The random number generator makes probability profiles easy to work with. Actually, we don't need to pick a new rand for each line. According to Bjarne Stroustrup [in The C++ Programming Language 2013] we have to avoid some non-random bits in the lower registers. But the JavaScript float holds 54 number bits, and a changing hexagram requires only 12 bits, or 24 bits if the chances are classically rigged. Randomness is big, but its uses are so tiny!
Anyhow, we like to stick to our historical perspective. For the four hexagram lines: old yin O6, young yang O7, young yin O8, old yang O9, what is the absolutely best proportion to create such electronic hexagrams in the future?

There are 3 demands. The total probability is 100%, or as mathematicians know 1. Important is to balance yin and yang as equals. Both in the main hexagram, and after changing lines changed in the secondary hexagram.
We then have 3 independent relations for 4 unknowns. That leaves 1 parameter that we are free to set. From our analysis we learn that the proportion of young against old can be tweaked to reach perfection. Obviously a 50% chance to change lines is far too much.
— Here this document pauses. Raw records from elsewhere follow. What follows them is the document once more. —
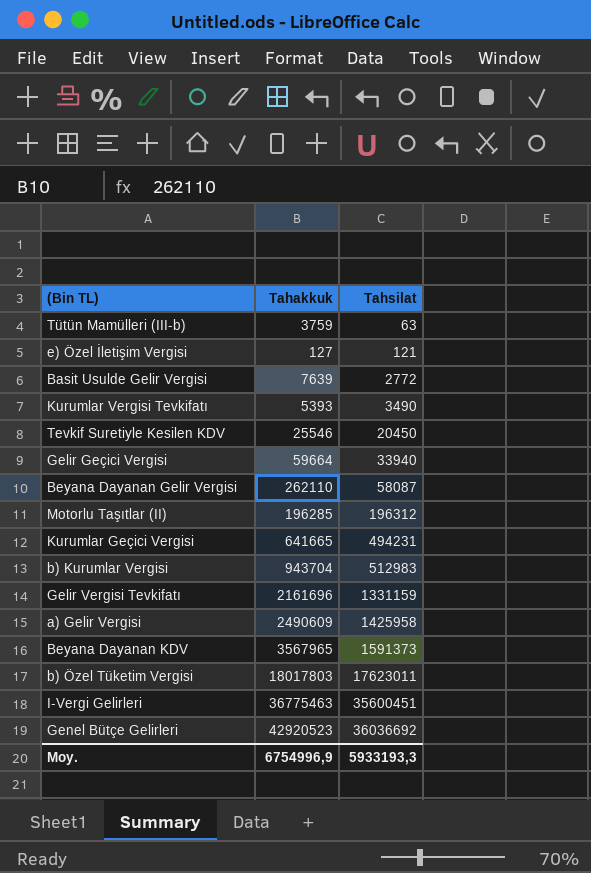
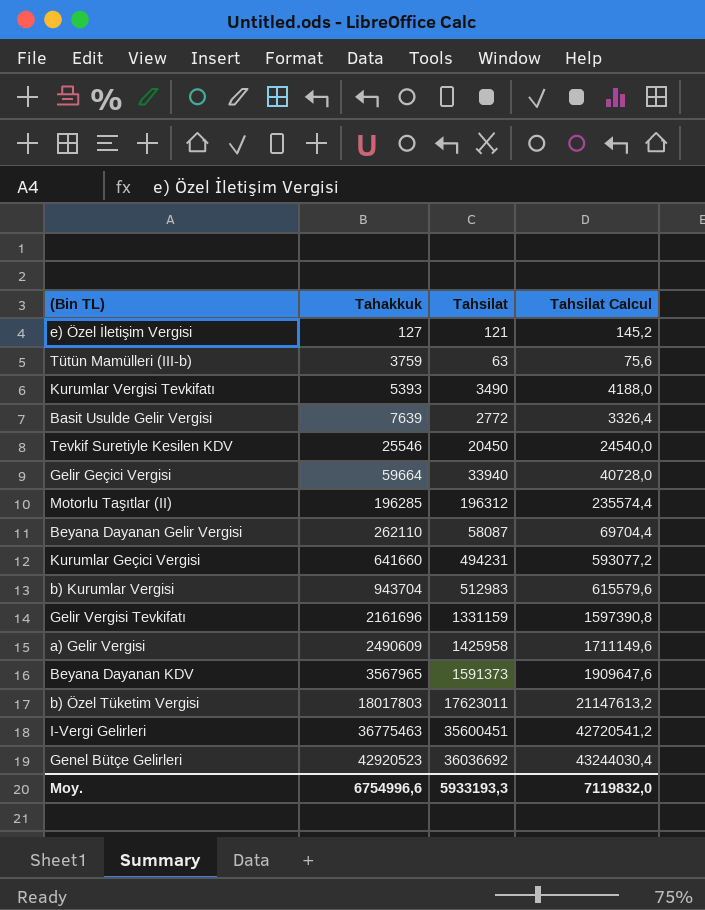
row order: Tahsilat ascending -> Tahakkuk ascending
column Tahsilat Calcul | formula: none -> [Tahsilat] * 1,2
Kurumlar Geçici Vergisi | Tahakkuk: 641665 -> 641660
Moy. | Tahakkuk: 6754996,9 -> 6754996,6

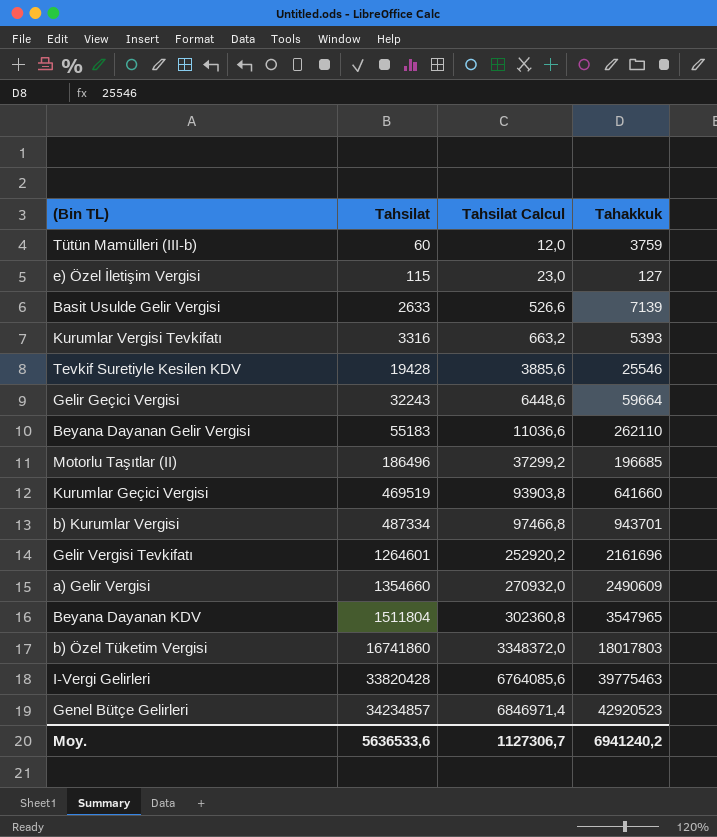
row order: Tahakkuk ascending -> Tahsilat ascending
column Tahsilat Calcul | formula: [Tahsilat] * 1,2 -> [Tahsilat] * 0,2
column Tahakkuk | position: 2 -> 4
Tütün Mamülleri (III-b) | Tahsilat: 63 -> 60
e) Özel İletişim Vergisi | Tahsilat: 121 -> 115
Basit Usulde Gelir Vergisi | Tahsilat: 2772 -> 2633
Basit Usulde Gelir Vergisi | Tahakkuk: 7639 -> 7139
Kurumlar Vergisi Tevkifatı | Tahsilat: 3490 -> 3316
Tevkif Suretiyle Kesilen KDV | Tahsilat: 20450 -> 19428
Gelir Geçici Vergisi | Tahsilat: 33940 -> 32243
Beyana Dayanan Gelir Vergisi | Tahsilat: 58087 -> 55183
Motorlu Taşıtlar (II) | Tahsilat: 196312 -> 186496
Motorlu Taşıtlar (II) | Tahakkuk: 196285 -> 196685
Kurumlar Geçici Vergisi | Tahsilat: 494231 -> 469519
b) Kurumlar Vergisi | Tahsilat: 512983 -> 487334
b) Kurumlar Vergisi | Tahakkuk: 943704 -> 943701
Gelir Vergisi Tevkifatı | Tahsilat: 1331159 -> 1264601
a) Gelir Vergisi | Tahsilat: 1425958 -> 1354660
Beyana Dayanan KDV | Tahsilat: 1591373 -> 1511804
Beyana Dayanan KDV | Tahakkuk: 3567965 -> 3547965
b) Özel Tüketim Vergisi | Tahsilat: 17623011 -> 16741860
I-Vergi Gelirleri | Tahsilat: 35600451 -> 33820428
I-Vergi Gelirleri | Tahakkuk: 36775463 -> 39775463
Genel Bütçe Gelirleri | Tahsilat: 36036692 -> 34234857
Moy. | Tahsilat: 5933193,3 -> 5636533,6
Moy. | Tahsilat Calcul: 7119832,0 -> 1127306,7
Moy. | Tahakkuk: 6754996,6 -> 6941240,2

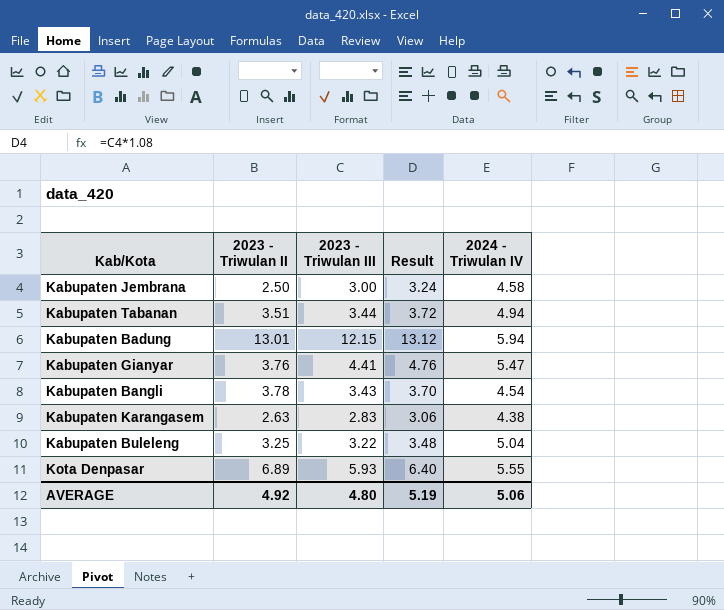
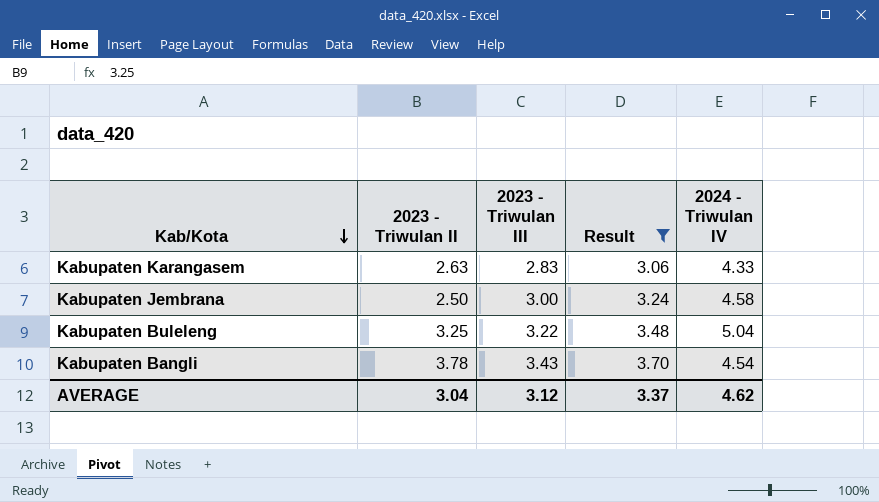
filter: none -> Result <= 3.70
row order: none -> Kab/Kota descending
Kabupaten Karangasem | 2024 - Triwulan IV: 4.38 -> 4.33
AVERAGE | 2023 - Triwulan II: 4.92 -> 3.04
AVERAGE | 2023 - Triwulan III: 4.80 -> 3.12
AVERAGE | Result: 5.19 -> 3.37
AVERAGE | 2024 - Triwulan IV: 5.06 -> 4.62

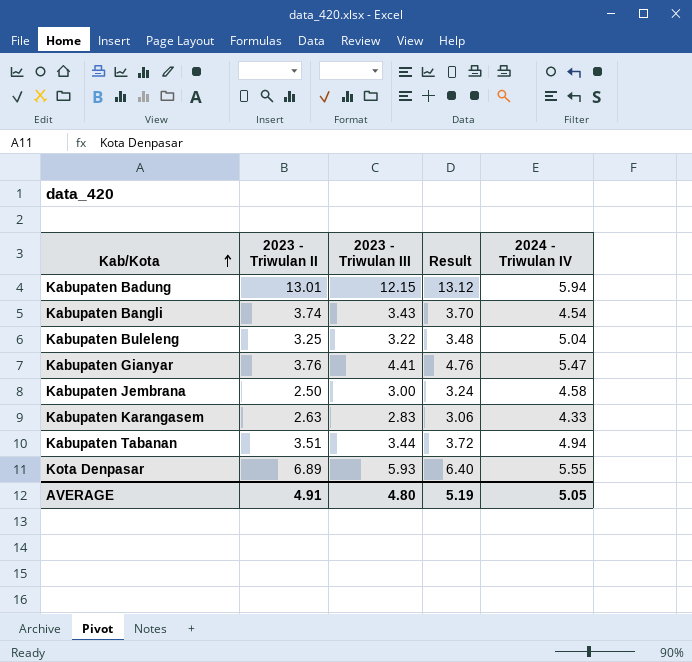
filter: Result <= 3.70 -> none
row order: Kab/Kota descending -> Kab/Kota ascending
Kabupaten Bangli | 2023 - Triwulan II: 3.78 -> 3.74
AVERAGE | 2023 - Triwulan II: 3.04 -> 4.91
AVERAGE | 2023 - Triwulan III: 3.12 -> 4.80
AVERAGE | Result: 3.37 -> 5.19
AVERAGE | 2024 - Triwulan IV: 4.62 -> 5.05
Sorry Mr Trump!

O6+O7+O8+O9 = 1
O6+O8 = O7+O9
O6+O7 = O8+O9
O7+O8 = Π*(O6+O9)

O6+O8 = 1/2 = O6+O7
O6 = O9 & O7 = O8
O7 = Π*O9 = Π/2/(Π+1)
O6 = 1/2/(Π+1)

Scroll the yin yang eggs down to arrive at their values!
A hexagram judgement should offer a sense of stability, like the forces that flow from Tao knows what they are doing.. One or two changing lines can be enough, or zero rather than four. So what is the right value for Π?
If we take π 3.141592… the probabilities
are..
    old yin O6 = old yang O9 0.120726…
and..
    yo yang O7 = yo yin O8 0.379273…

Perfect! On average we have O6*12 = 6/(π+1) 1.4487… changing lines in a hexagram. Slightly less than the 1.5 changes that occur in the classic procedure.

An interesting mathemagical exercise is, how to create this π based probability distribution by natural means. Should this involve circles?
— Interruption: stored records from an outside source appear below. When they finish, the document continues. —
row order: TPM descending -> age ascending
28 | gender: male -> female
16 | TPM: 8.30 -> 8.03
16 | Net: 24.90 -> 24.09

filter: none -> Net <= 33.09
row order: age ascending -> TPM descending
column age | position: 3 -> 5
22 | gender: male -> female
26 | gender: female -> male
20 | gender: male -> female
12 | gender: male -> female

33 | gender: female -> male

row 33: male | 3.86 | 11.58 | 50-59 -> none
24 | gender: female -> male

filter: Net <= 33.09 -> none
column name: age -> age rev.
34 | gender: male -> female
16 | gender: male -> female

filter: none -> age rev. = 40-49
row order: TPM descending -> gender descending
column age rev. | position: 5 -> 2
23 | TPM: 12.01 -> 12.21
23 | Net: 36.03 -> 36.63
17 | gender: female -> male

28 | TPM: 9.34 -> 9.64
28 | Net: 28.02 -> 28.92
A hint from Count George Buffon (1707-1788), a biologist. He showed that, if a needle is dropped from a height randomly on to a parallel ruled surface, the length of the needle equalling the distance between the lines, then the probability that the needle falls across a line is 2/π. This problem concerns angles and trigonometry and ratios, and therefore π.
[David Well's Dictionary of Curious and Interesting Numbers 1997].

We use this distribution in our BigXi method of the I Ching, and dedicate it to A.I. as a door to open the cosmic circle of Tao and improve upon its dualistic oracles.
In harmony with A.I. kingpin Xi defeats the peril of Nine made in China.